A pressure cooker is used to cook food in a closed pot. By heating the contents of a pressure cooker at constant volume, the pressure increases. If the steam
inside the pressure cooker is initially at 100. °C and 1.00 atm, what is the final temperature (in °C) of the steam if the pressure is increased to 1.20 atm? Be
sure your answer has the correct number of significant figures.

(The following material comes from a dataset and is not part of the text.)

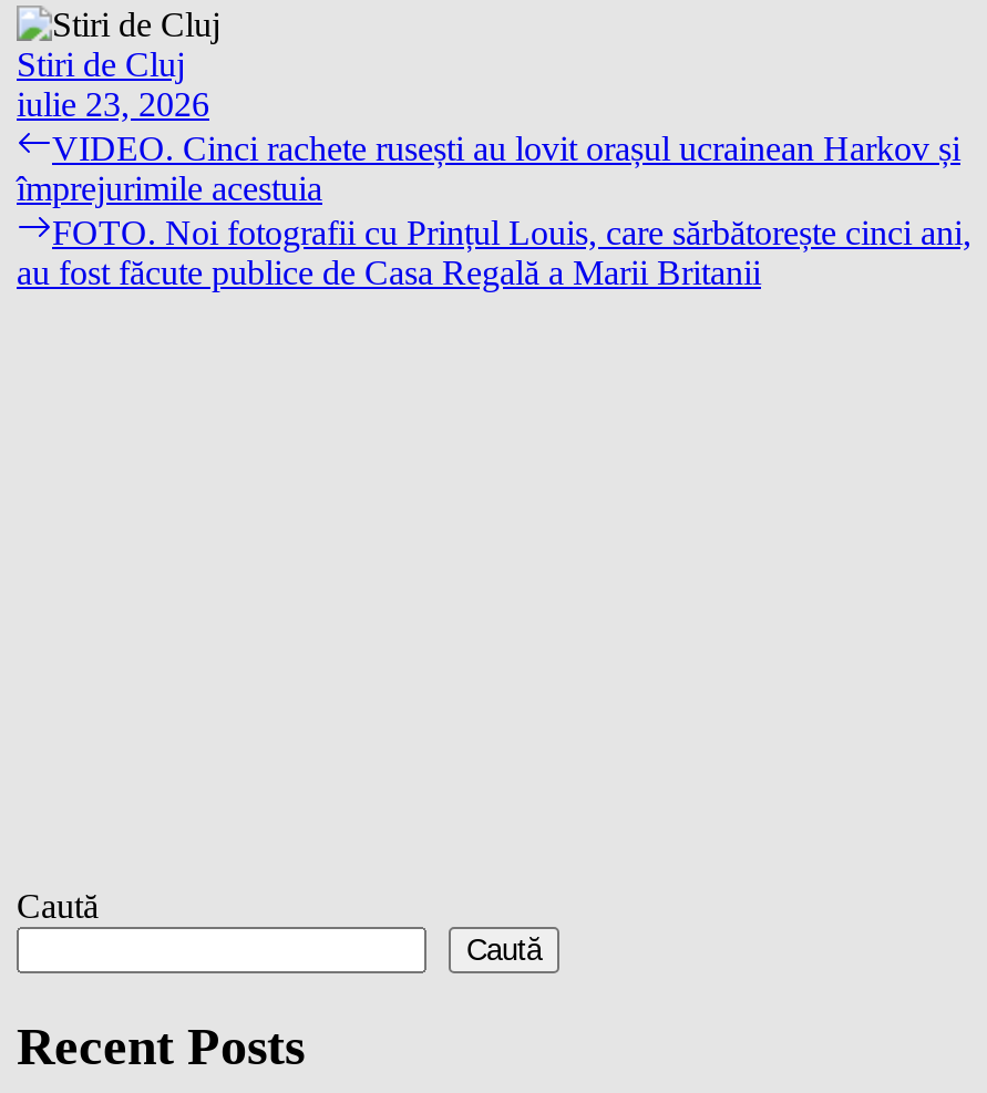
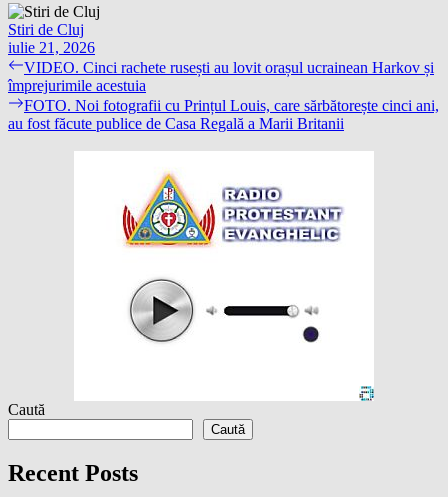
[17,85,209,122] iulie 23, 2026 -> [8,39,95,56] iulie 21, 2026
none -> [76,153,375,402] [image]

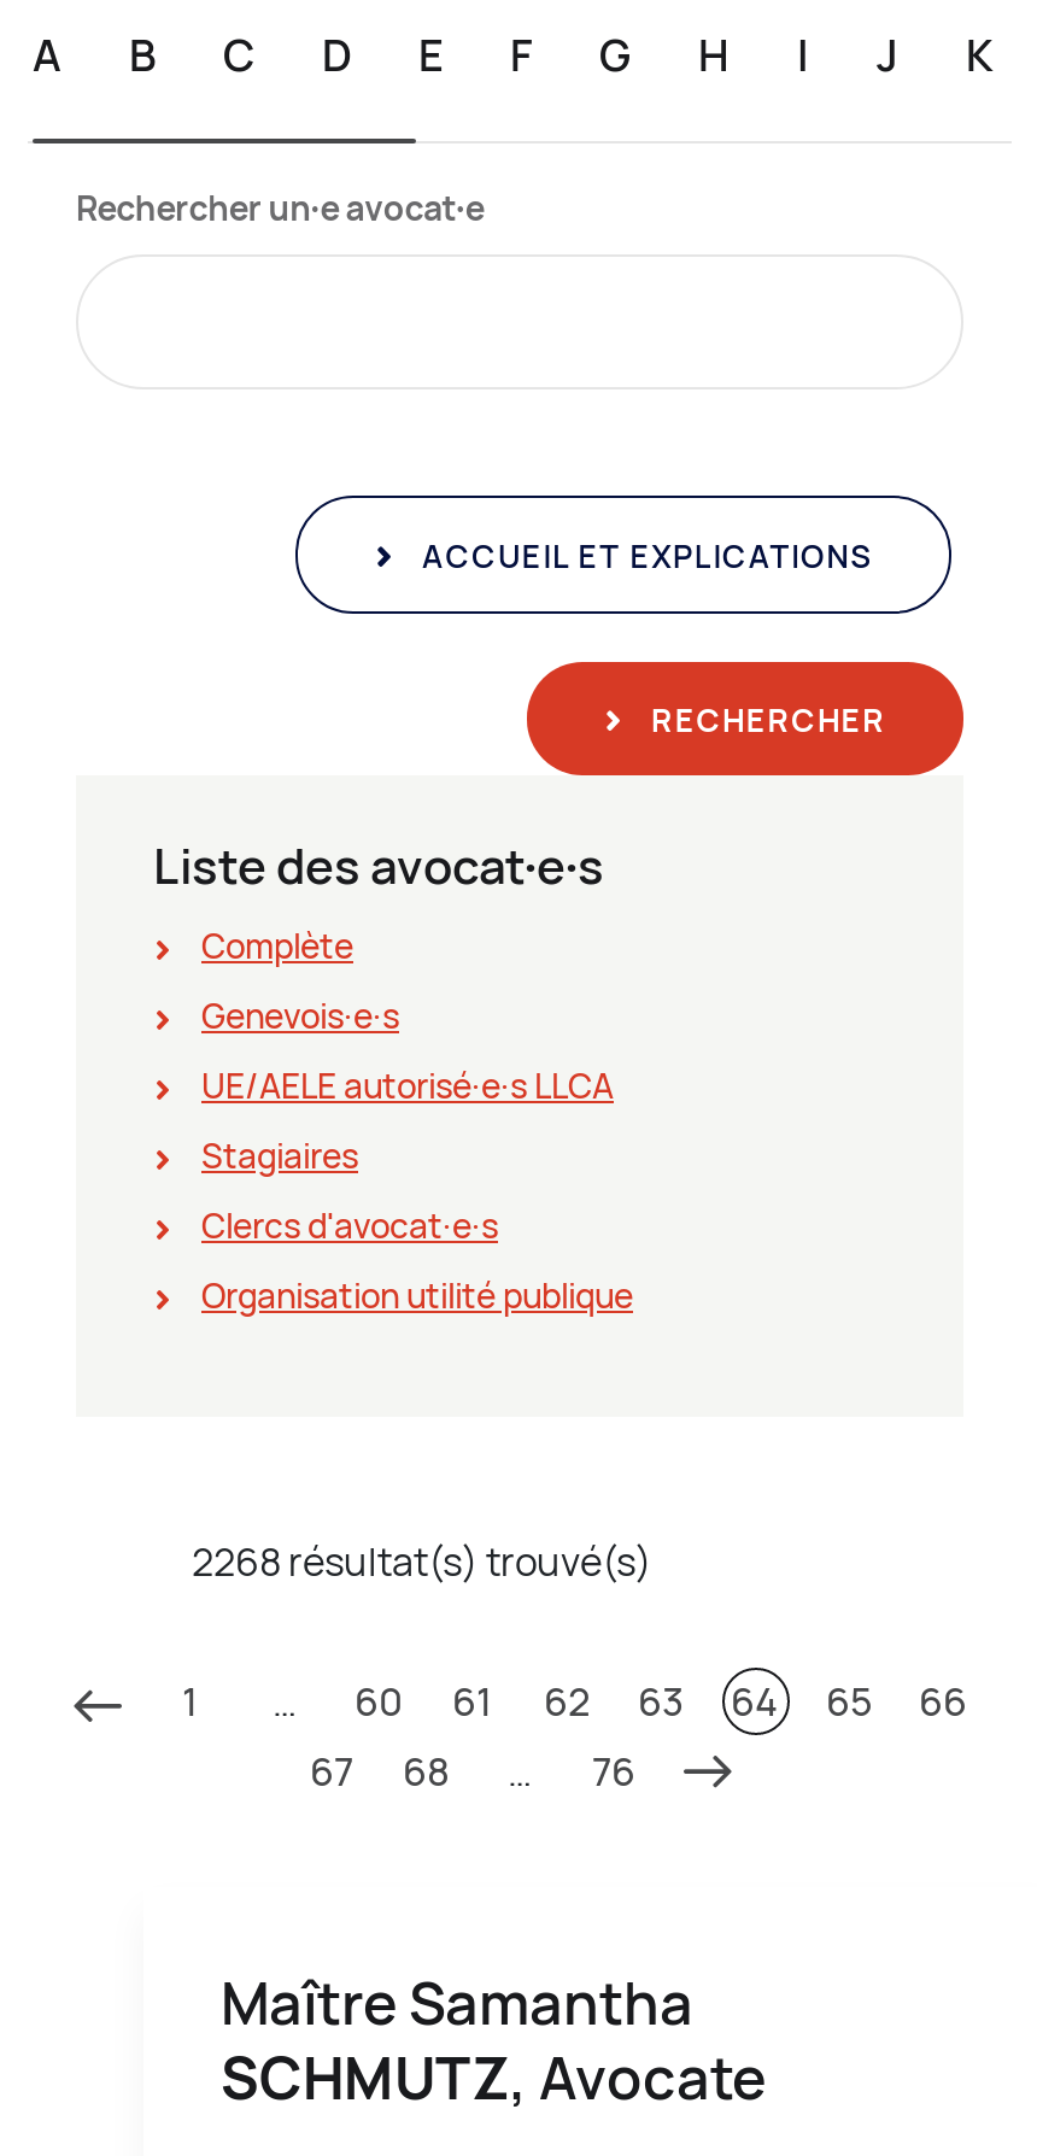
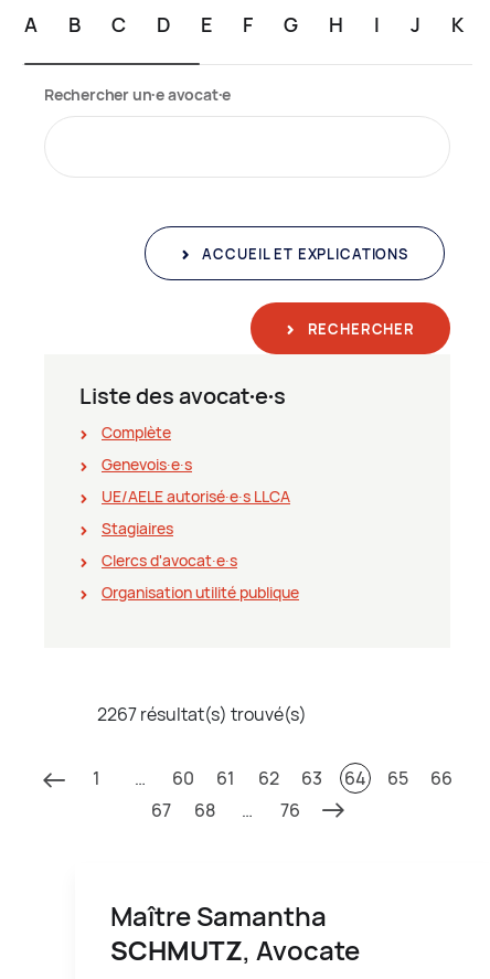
[192,1535,652,1588] 2268 résultat(s) trouvé(s) -> [97,702,307,726] 2267 résultat(s) trouvé(s)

To solve this problem, we can use the ideal gas law:
PV = nRT
Where:
P = pressure
V = volume (constant in this case)
n = number of moles
R = ideal gas constant
T = temperature
First, we need to convert the initial pressure to Pascals (1 atm = 101325 Pa) and the final pressure to Pascals:
Initial pressure: 1.00 atm = 1.01325 x 10^5 Pa
Final pressure: 1.20 atm = 1.2159 x 10^5 Pa
Now we can set up two versions of the ideal gas law equation for the initial and final states:
For the initial state:
(1.01325 x 10^5 Pa)V = n(8.314 J/mol*K)T1
For the final state:
(1.2159 x 10^5 Pa)V = n(8.314 J/mol*K)T2
Since the volume is constant, it cancels out in the equations. We can divide the two equations to get:
(1.01325 x 10^5 Pa) / (1.2159 x 10^5 Pa) = T1 / T2
T2 = T1 * (1.01325 x 10^5 Pa) / (1.2159 x 10^5 Pa)
Now plug in the initial temperature and pressures:
T2 = 100 °C * (1.01325 x 10^5 Pa) / (1.2159 x 10^5 Pa)
T2 = 83.09 °C
Therefore, the final temperature of the steam inside the pressure cooker at 1.20 atm is 83.09 °C.